Friday, September 22, 2017

'Shaiklabhanjika in Musee Guimet, Paris, France' - by K.J.S.Chatrath;


I visited Musee guimet in Paris in June this year. Its collections focus on  South East Asia. I found the following statue of shailabhanjika to be very fascinating. 10th or 11th century AD- Source...Madhya Pradesh or Rajasthan.











Sunday, September 17, 2017

'Centenry of Indian soldiers liberating the French town of Peronne, France on 17th September, 1917' - by K.J.S.Chatrath

Photo taken at the La Chapellette British & Indian Cemetery in Peronne in France by me in June 2017. On 17th September 1917 Indian soldiers had liberated this French town and yesterday this small town celebrated the centenary of its becoming free again.






'Oh, these French!' - by K.J.S.Chatrath

Photo taken at Peronne, France in June 2017 when I had gone there to pay my respects to the 318 Indian soldiers who lie commemorated in the cemetery there. They had gone there to defend France and became martyrs during the WW-I

Thursday, September 14, 2017

'Oh these French beauties!' - by K.J.S.Chatrath



Oh these French beauties! 
(Photo source BonjourParis.com)


Sunday, September 10, 2017

'Gare du Nord, Paris' - by K.J.S.Chatrath

 I have gone to Paris a few times and passed through the iconic Gare du Nord. During my last visit to Paris I stayed in a modest hotel right opposite this station. Though it is not considered to be a nice area for overnight stay, the logistics of catching a train to north of France at 6.50 am the next morning made me chose this location. 

The hotel was quite basic. But its USP was that from my room on the second floor I could get a great view of the Gare du Nord. And I did make full use of it and clicked a number of photos. Now a few words about this railway station. 

 Gare du Nord, or ‘North Station’ in English, is one of the six large terminus stations of the French railway network Societe National du Chemin du Fer (SNCF) network for Paris, France. Located in the 10th arrondissement, the Gare du Nord offers connections with several urban transport lines, including Paris Metro, RER and buses.   Around 214 million passengers pass through it every year making it the busiest railway station in Europe.  

This is the station for trains to Northern France and to international destinations in Belgium, Germany, the Netherlands and the United Kingdom. The station complex was designed by the French architect Jacques Hittroff  and built between 1861 and 1864.

 Jacques Hittroff (Photo source-internet)

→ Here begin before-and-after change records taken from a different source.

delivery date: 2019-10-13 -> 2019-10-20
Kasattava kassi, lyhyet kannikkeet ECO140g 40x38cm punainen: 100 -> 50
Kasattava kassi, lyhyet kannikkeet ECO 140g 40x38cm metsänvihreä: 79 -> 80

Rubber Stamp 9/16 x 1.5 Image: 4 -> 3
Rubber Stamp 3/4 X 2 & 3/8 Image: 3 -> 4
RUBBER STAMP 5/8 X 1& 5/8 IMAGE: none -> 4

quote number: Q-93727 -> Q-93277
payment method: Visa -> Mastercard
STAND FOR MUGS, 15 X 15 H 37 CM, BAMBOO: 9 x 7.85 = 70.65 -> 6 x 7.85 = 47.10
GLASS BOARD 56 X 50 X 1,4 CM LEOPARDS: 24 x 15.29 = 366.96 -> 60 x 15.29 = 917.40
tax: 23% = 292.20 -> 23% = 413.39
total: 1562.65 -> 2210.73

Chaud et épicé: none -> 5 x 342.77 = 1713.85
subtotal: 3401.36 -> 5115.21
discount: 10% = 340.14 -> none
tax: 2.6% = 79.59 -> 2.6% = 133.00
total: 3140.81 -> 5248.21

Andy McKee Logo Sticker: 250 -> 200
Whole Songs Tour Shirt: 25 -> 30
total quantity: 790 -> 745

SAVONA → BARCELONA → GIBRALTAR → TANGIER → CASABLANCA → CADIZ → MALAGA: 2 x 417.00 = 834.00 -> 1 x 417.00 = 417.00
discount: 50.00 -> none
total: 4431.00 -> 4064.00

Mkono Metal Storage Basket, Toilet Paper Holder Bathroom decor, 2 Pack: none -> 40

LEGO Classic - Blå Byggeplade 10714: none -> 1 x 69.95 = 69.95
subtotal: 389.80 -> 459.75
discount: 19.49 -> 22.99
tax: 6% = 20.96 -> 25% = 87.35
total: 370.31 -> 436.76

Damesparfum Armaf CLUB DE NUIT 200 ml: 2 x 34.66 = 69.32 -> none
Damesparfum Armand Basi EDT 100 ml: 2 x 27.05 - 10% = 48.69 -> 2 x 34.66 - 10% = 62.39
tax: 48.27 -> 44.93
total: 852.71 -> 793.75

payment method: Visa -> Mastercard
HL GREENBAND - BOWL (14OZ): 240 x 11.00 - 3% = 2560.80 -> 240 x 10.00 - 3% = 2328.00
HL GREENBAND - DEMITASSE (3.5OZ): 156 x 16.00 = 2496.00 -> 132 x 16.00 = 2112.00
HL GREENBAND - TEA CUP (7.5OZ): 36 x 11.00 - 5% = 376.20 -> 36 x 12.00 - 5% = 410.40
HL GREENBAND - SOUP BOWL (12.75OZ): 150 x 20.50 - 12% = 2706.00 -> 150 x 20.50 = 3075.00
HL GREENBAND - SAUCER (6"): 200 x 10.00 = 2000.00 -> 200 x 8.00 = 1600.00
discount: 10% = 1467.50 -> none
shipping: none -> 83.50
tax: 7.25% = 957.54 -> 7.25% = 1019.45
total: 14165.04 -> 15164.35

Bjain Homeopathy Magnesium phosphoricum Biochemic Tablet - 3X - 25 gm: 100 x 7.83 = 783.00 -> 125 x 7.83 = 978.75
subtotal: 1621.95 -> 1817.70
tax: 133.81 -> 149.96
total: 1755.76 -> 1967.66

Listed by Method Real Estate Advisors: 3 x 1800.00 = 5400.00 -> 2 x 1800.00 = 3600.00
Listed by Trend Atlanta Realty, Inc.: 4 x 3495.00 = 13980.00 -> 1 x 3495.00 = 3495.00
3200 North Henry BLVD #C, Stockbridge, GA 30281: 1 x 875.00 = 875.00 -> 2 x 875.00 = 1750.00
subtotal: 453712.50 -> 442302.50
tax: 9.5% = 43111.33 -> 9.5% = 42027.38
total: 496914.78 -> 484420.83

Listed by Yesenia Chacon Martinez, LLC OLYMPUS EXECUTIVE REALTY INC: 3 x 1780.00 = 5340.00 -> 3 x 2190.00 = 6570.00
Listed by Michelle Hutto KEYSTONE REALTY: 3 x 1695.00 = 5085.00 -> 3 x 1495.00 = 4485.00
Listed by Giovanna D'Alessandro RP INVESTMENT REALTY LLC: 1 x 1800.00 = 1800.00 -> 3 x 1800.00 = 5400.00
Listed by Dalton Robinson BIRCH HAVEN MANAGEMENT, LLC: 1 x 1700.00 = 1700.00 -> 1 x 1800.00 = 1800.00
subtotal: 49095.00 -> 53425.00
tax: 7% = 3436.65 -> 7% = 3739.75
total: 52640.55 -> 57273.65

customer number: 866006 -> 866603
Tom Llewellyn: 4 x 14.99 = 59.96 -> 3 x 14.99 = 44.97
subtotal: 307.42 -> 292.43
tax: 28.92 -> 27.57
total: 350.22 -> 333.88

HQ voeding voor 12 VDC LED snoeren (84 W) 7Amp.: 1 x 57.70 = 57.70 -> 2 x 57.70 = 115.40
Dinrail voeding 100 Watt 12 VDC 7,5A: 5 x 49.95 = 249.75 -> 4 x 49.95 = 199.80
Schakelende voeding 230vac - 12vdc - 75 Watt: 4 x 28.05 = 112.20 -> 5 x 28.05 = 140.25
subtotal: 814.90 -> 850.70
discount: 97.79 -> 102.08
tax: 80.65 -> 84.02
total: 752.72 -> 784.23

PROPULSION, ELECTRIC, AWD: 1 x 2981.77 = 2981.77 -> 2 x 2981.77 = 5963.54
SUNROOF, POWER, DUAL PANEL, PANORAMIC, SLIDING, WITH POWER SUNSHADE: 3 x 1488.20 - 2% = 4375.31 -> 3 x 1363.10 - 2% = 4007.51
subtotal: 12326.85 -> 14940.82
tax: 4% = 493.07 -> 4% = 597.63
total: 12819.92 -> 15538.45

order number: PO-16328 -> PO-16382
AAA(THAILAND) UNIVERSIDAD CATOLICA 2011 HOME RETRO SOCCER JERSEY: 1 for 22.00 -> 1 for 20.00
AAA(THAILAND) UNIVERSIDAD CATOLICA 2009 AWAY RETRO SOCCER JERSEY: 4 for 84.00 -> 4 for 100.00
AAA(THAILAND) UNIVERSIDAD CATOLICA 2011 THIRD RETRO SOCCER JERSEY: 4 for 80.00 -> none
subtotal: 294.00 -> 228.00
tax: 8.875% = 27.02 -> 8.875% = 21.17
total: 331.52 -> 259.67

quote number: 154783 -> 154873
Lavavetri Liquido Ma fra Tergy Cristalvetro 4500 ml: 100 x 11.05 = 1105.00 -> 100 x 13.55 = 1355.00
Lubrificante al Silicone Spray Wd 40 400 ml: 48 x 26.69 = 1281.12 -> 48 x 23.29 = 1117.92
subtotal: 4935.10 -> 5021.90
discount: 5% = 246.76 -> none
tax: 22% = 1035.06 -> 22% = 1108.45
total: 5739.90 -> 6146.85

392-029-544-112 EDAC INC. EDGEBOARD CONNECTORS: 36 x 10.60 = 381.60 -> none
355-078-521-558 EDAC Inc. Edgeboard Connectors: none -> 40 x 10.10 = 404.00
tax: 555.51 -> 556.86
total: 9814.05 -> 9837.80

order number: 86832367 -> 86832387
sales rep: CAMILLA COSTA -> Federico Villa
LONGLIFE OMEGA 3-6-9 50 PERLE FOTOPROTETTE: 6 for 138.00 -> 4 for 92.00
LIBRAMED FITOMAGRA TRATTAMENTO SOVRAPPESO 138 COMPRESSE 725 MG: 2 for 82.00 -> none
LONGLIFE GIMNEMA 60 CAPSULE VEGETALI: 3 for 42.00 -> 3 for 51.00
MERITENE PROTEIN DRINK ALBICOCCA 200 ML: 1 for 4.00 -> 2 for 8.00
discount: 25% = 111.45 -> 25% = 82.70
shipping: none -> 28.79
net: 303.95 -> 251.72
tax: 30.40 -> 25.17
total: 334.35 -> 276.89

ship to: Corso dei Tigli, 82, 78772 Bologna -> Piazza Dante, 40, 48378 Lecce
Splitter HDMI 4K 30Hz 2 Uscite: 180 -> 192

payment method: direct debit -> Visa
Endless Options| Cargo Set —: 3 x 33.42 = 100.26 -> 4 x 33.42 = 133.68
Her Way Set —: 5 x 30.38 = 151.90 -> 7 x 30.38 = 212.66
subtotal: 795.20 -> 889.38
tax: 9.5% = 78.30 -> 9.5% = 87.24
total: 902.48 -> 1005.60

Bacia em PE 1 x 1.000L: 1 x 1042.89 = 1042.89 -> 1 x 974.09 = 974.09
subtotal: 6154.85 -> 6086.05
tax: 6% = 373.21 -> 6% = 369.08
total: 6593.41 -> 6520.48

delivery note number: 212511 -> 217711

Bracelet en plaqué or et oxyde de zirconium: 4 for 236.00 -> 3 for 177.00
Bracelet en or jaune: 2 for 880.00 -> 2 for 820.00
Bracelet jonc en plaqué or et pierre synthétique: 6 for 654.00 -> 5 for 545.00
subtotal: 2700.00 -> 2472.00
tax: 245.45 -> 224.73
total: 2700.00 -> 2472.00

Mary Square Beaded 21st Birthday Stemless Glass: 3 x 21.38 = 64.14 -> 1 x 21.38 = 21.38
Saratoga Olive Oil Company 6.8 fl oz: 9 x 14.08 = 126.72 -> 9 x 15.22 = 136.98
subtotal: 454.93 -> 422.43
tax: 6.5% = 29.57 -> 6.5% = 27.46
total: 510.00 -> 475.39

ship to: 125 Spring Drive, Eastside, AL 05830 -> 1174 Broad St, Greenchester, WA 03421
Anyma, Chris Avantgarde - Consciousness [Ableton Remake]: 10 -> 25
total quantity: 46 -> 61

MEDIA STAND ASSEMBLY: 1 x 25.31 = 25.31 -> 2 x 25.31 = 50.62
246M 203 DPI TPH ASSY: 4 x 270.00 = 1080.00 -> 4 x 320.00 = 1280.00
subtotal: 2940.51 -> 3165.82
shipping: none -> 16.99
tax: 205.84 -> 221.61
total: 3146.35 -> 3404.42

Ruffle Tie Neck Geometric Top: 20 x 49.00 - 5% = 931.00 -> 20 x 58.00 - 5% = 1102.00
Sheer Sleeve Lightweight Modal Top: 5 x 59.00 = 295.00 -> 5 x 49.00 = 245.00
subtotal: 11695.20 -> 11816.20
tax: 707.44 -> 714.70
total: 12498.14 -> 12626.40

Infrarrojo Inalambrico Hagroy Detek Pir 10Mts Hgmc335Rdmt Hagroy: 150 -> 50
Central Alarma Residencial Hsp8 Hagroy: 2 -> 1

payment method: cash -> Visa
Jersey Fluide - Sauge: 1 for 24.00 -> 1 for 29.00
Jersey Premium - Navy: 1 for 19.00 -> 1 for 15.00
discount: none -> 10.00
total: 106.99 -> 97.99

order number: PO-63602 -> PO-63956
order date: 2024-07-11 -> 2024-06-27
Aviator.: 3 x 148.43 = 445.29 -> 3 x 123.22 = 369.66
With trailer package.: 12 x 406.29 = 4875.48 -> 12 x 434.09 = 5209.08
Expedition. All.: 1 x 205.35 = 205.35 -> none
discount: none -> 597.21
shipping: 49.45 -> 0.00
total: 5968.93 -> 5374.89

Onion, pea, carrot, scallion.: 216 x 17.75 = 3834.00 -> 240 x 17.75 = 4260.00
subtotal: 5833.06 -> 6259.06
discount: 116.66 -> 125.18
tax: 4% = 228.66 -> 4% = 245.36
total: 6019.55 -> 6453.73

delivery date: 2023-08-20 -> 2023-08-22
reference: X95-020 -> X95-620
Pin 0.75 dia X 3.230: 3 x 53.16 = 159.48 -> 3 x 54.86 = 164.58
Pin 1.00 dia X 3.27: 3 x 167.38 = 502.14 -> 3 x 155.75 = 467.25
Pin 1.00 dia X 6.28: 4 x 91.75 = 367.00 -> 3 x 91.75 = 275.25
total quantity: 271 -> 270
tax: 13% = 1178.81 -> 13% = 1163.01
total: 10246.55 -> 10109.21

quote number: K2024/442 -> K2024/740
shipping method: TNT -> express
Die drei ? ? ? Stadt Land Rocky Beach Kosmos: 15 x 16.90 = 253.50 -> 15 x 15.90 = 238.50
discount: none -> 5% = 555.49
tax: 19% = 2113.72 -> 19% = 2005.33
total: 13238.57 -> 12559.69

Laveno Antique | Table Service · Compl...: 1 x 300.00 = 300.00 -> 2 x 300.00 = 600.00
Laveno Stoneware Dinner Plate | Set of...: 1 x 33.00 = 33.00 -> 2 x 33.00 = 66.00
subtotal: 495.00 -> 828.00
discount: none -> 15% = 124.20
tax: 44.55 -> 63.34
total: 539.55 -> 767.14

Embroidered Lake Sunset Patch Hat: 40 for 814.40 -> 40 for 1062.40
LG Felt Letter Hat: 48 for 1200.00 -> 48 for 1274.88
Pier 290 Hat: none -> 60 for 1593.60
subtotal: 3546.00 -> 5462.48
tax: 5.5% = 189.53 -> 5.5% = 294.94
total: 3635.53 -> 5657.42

Take  a look at Gare du Nord, as I saw it:
  
 Gare du Nord Metro Station.
 





Oh Paris, comment je t'aime!
 




 
 
 Do not miss the temporary leaning structure put up as a tourist attraction. 

The building in which my hotel was located also housed a Pakistani restaurant. I ordered a  tandoori roti (bread baked in a clay oven)  and chicken curry. Chicken curry was just OK and the roti was fairly average but these were far better than the over rated, half cooked and bland stuff  which goes by the name of  'French Cuisine.'



Thursday, September 7, 2017

'The French Omelette' - by K.J.S.Chatrath


I went to a small French town of Boulogne in France last year to visit and the 'Meerut Military Cemetery' and to pay my homage to the 318 Indian soldiers who lie buried/commemorated there. They had come all the way from India to defend France during the First World War and became martyrs.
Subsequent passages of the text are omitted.